→ **Brief**:
Go through the data below and return each line where the string "size" occurs.

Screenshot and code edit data
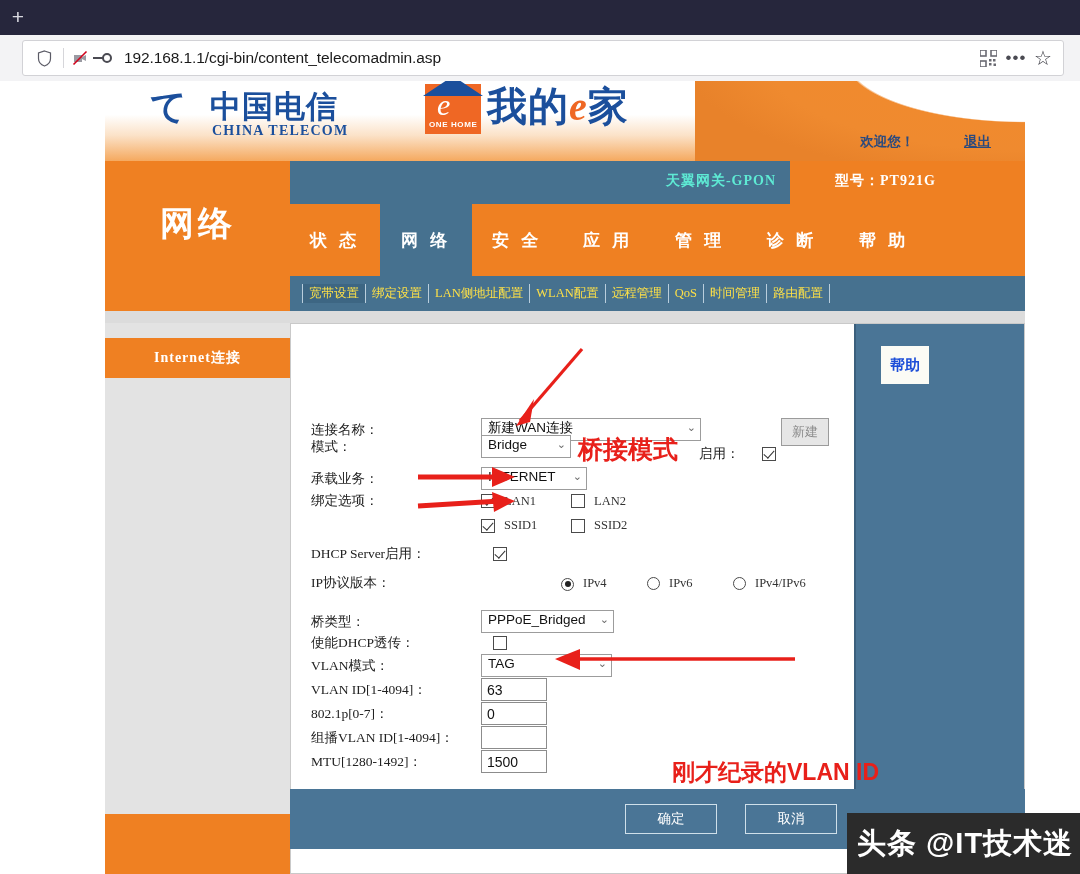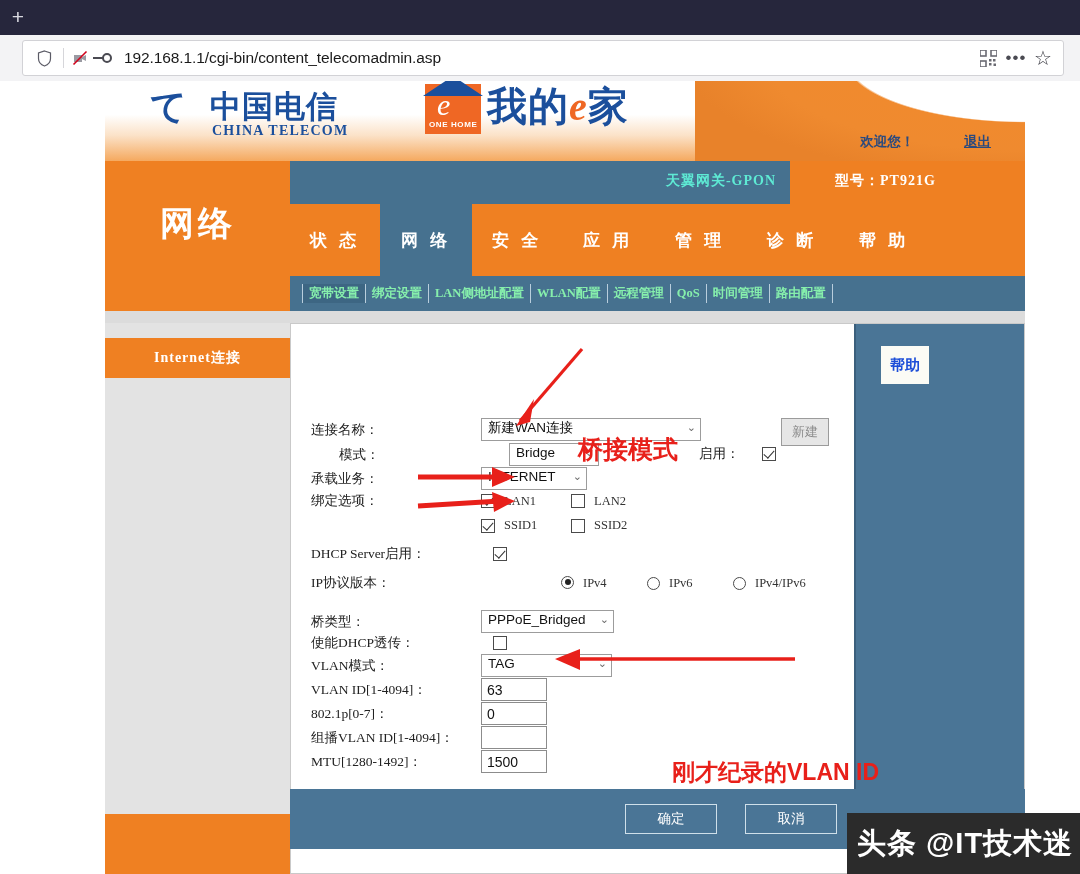--- a/index.html
+++ b/index.html
@@ -74,10 +74,9 @@
   #subnav { position:absolute; left:185px; top:115px; width:735px; height:35px; background:#46718f;
             display:flex; align-items:center; padding-left:12px; }
   .subnav-item {
-    font-size:12.5px; color:#86efac; padding:1px 6px; border-right:1px solid #b9cedd;
+    font-size:12.5px; color:#fde047; padding:1px 6px; border-right:1px solid #b9cedd;
     border-left:1px solid #b9cedd; margin-right:-1px; cursor:pointer; white-space:nowrap;
     font-family:"Liberation Serif", serif;
-    font-weight:bold;
   }
   .subnav-item.active { background:#3d6683; }
 

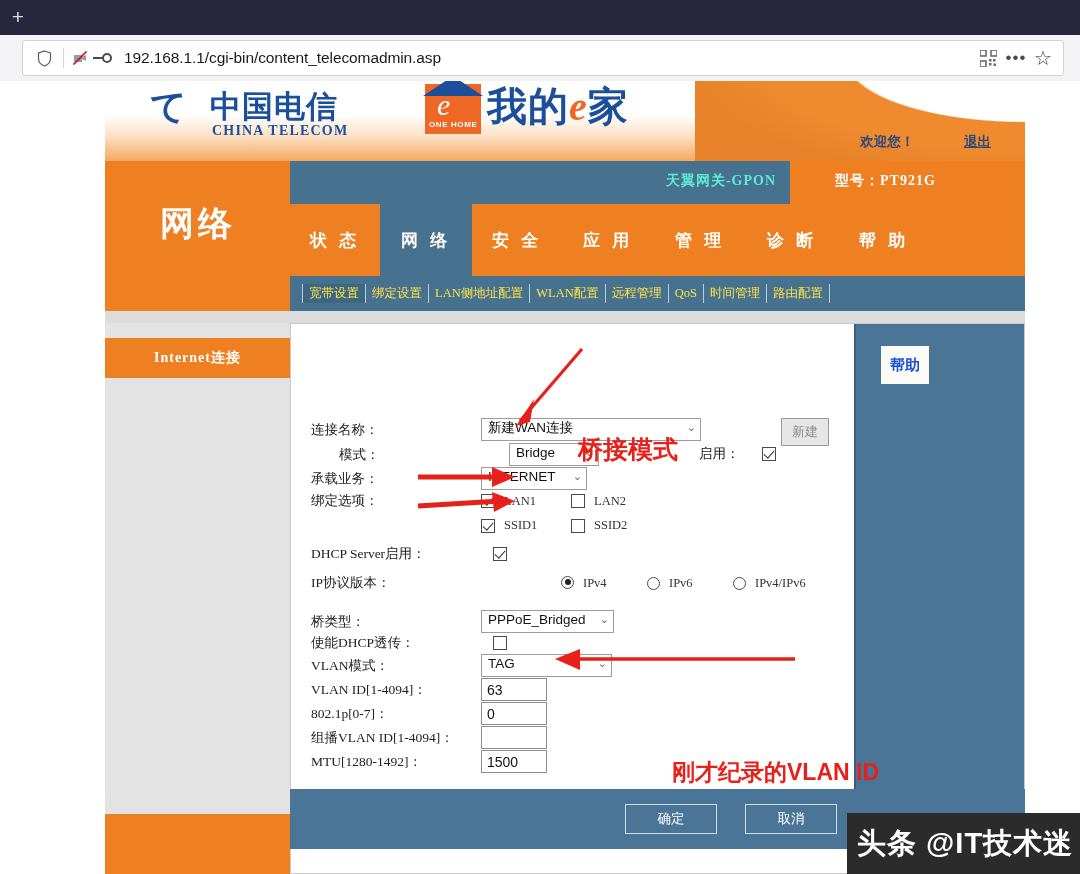--- a/index.html
+++ b/index.html
@@ -286,7 +286,7 @@
           <span class="btn-gray disabled">新建</span>
         </div>
 
-        <div class="frow" style="left:20px; top:119px;margin-left:28px;">
+        <div class="frow" style="left:20px; top:111px;">
           <span class="flabel" style="width:170px;">模式：</span>
           <span class="fselect" style="width:90px;">
             <span>Bridge</span>

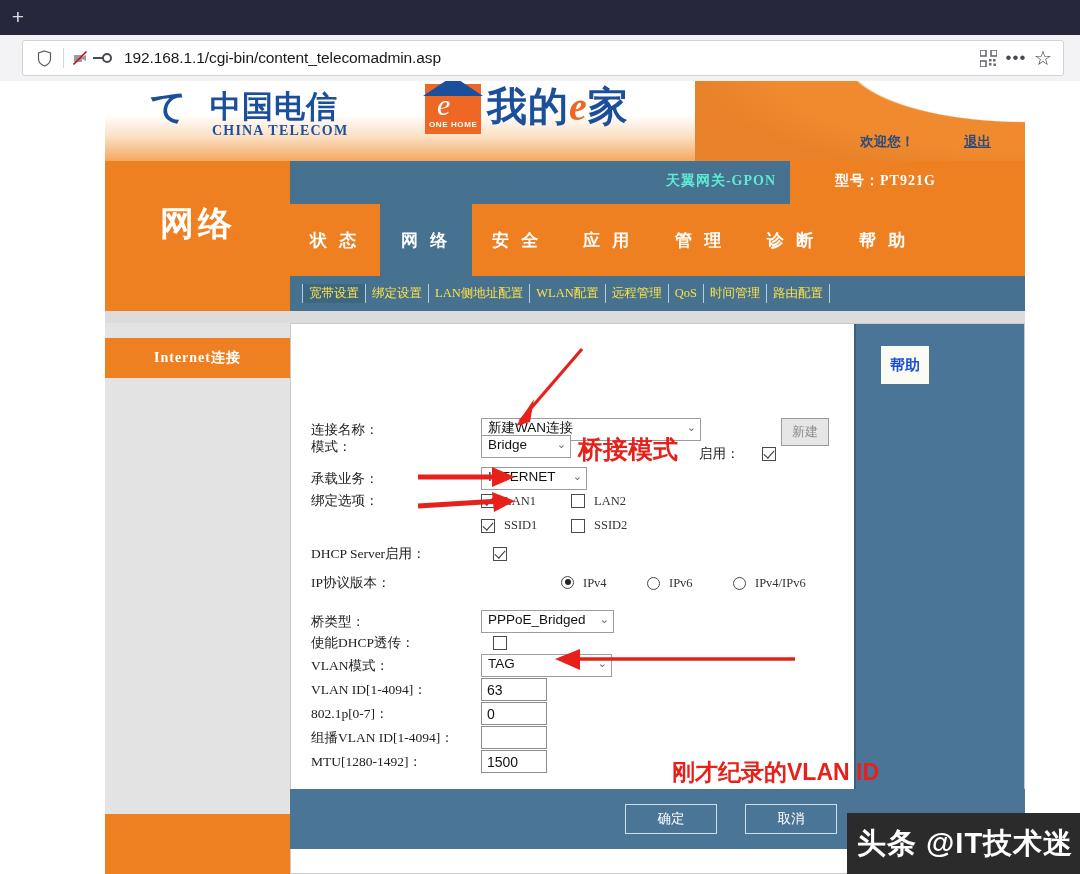--- a/index.html
+++ b/index.html
@@ -336,7 +336,7 @@
 
         <div class="frow" style="left:20px; top:250px;">
           <span class="flabel" style="width:170px;">IP协议版本：</span>
-          <span style="display:flex; align-items:flex-start; width:86px; margin-left:80px;">
+          <span style="display:flex; align-items:flex-end; width:86px; margin-left:80px;">
             <span class="rbox checked"></span>
             <span class="cblabel">IPv4</span>
           </span>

→ **Your response**:
-    font-size:12.5px; color:#86efac; padding:1px 6px; border-right:1px solid #b9cedd;
+    font-size:12.5px; color:#fde047; padding:1px 6px; border-right:1px solid #b9cedd;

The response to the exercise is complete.